Mask R-CNN for Object Detection using Supervise.ly and AWS

Shankhanil Borthakur
6 min readApr 11, 2021

--

What is Mask R-CNN?

Mask R-CNN has been the new state of the art in terms of instance segmentation. Mask R-CNN is a deep neural network aimed to solve the instance segmentation problem in machine learning or computer vision. In other words, you give it an image and it gives you the object bounding boxes, classes and masks. Mask-R-CNN is a conceptually simple, flexible, and general framework for object instance segmentation.

Description of the model

The Mask R-CNN framework is built on top of Faster R-CNN. So, for a given image, Mask R-CNN, in addition to the class labels and bounding box coordinates for each object, will also return the object mask.
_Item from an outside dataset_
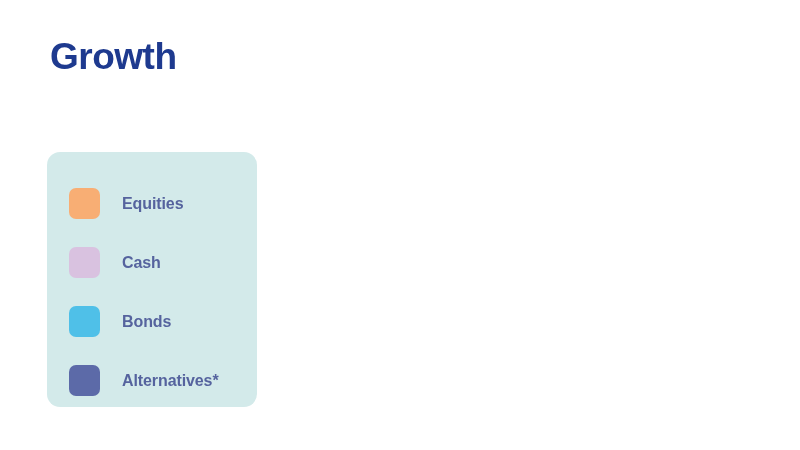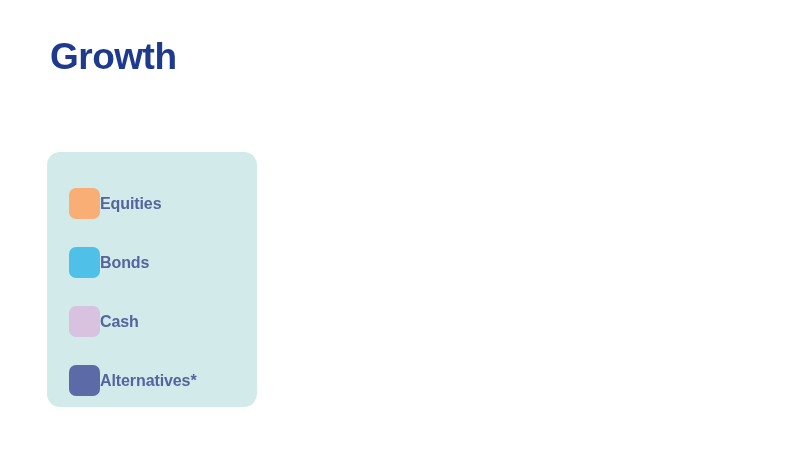"Equities" .legend-label { margin-left: none -> 22px }
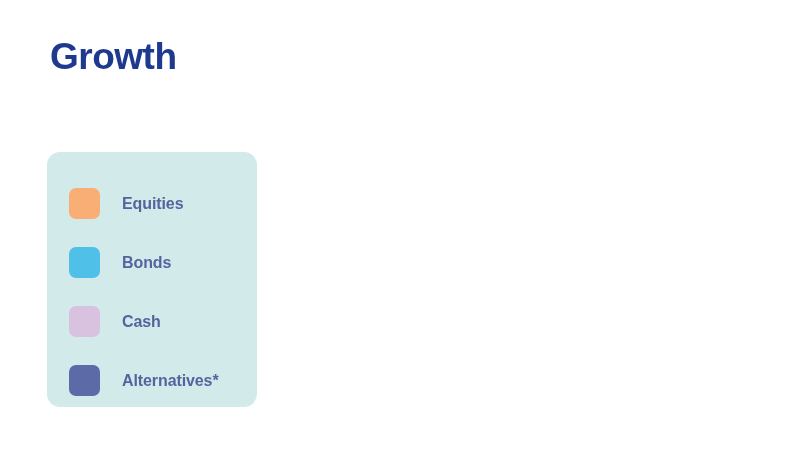"Bonds" div.legend-item { order: before "Cash" -> after "Cash" }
Below is the description of how Mask R-CNN works :

  • Faster R-CNN uses a ConvNet to extract feature maps from the images.
  • These feature maps are then passed through a Region Proposal Network (RPN) which returns the candidate bounding boxes.
  • We then apply an RoI pooling layer on these candidate bounding boxes to bring all the candidates to the same size.
  • The proposals are passed to a fully connected layer to classify and output the bounding boxes for the object.
  • Once we have the RoIs based on the IoU values and ROI align, we can add a mask branch to the existing architecture. The regions obtained by ROI align are passed through a fully connected network ( Mask head ), which consists of two convolution layers so that the class label and bounding boxes can be predicted. It generates a mask for each RoI, thus segmenting an image in a pixel-to-pixel manner. The returned mask is of size 28 X 28 for each region which is then scaled up for inference.

What is Supervise.ly?

Supervise.ly is a powerful platform for computer vision development, where individual researchers and large teams can annotate and experiment with datasets and neural networks and build deep learning solutions within a single environment.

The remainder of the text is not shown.